Objective: Port sites are a common source of perioperative bleeding in robotic cardiac surgery, which can be exacerbated by patient anatomy and anticoagulation. We present results from the liberal usage of a balloon-tipped coudé catheter for tamponade of robotic port sites during robotic mitral surgery.

Methods: All patients who underwent robotic mitral valve surgery at our institution from August 2016 to July 2022 were studied (N = 320). Patients converted to sternotomy were excluded (n = 5). Patients were then divided into 2 groups for before or after implementation of a protocol for the liberal use of balloon tamponade for patients with port site bleeding refractory to cautery. Catheter balloon tamponade was applied to a bleeding port site while weaning from cardiopulmonary bypass and usually removed after protamine administration. In rare cases of severe coagulopathy, the catheter was left inserted and removed in the intensive care unit after the coagulopathy resolved.
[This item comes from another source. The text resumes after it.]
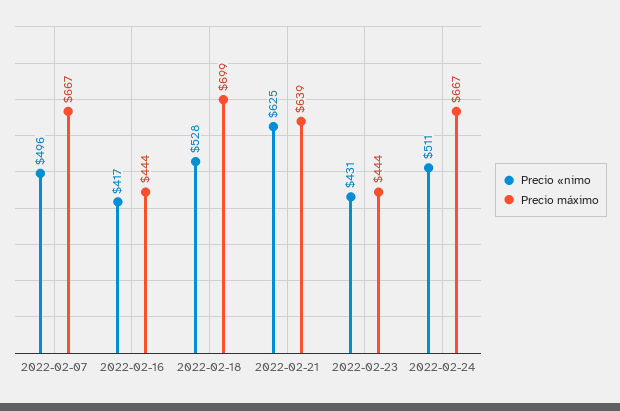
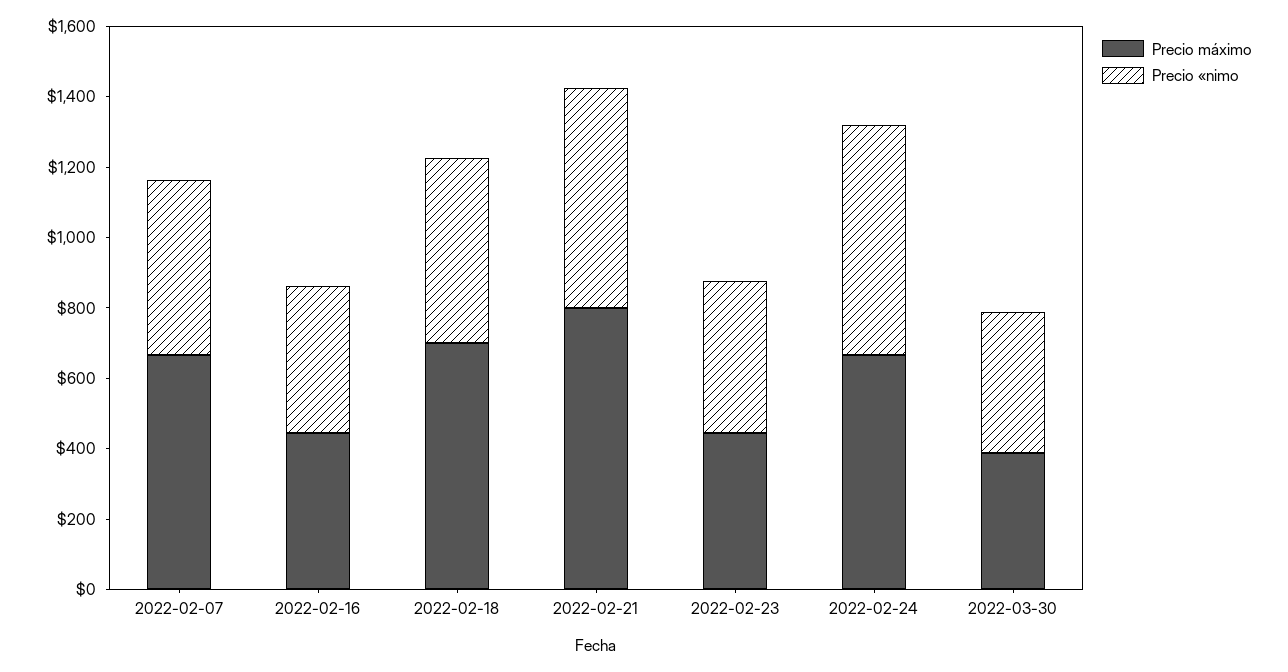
Precio máximo, 2022-02-21: 639 -> 800
Precio «nimo, 2022-02-24: 511 -> 650
Precio máximo, 2022-03-30: none -> 400
Precio «nimo, 2022-03-30: none -> 400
Results: A total of 315 patients were divided into a pre-protocol group ("control," n = 127) and a post-protocol group ("balloon," n = 188). The balloon group showed lower rates of reoperation for bleeding (0% vs 4.7%, P = 0.004), lower rates of pacemaker insertion (0.5% vs 3.9%, P = 0.04), and higher rates of chest tube removal on the first postoperative day (83% vs 70%, P = 0.01). Postoperative and intraoperative transfusion rates as well as hospital length of stay were similar between groups.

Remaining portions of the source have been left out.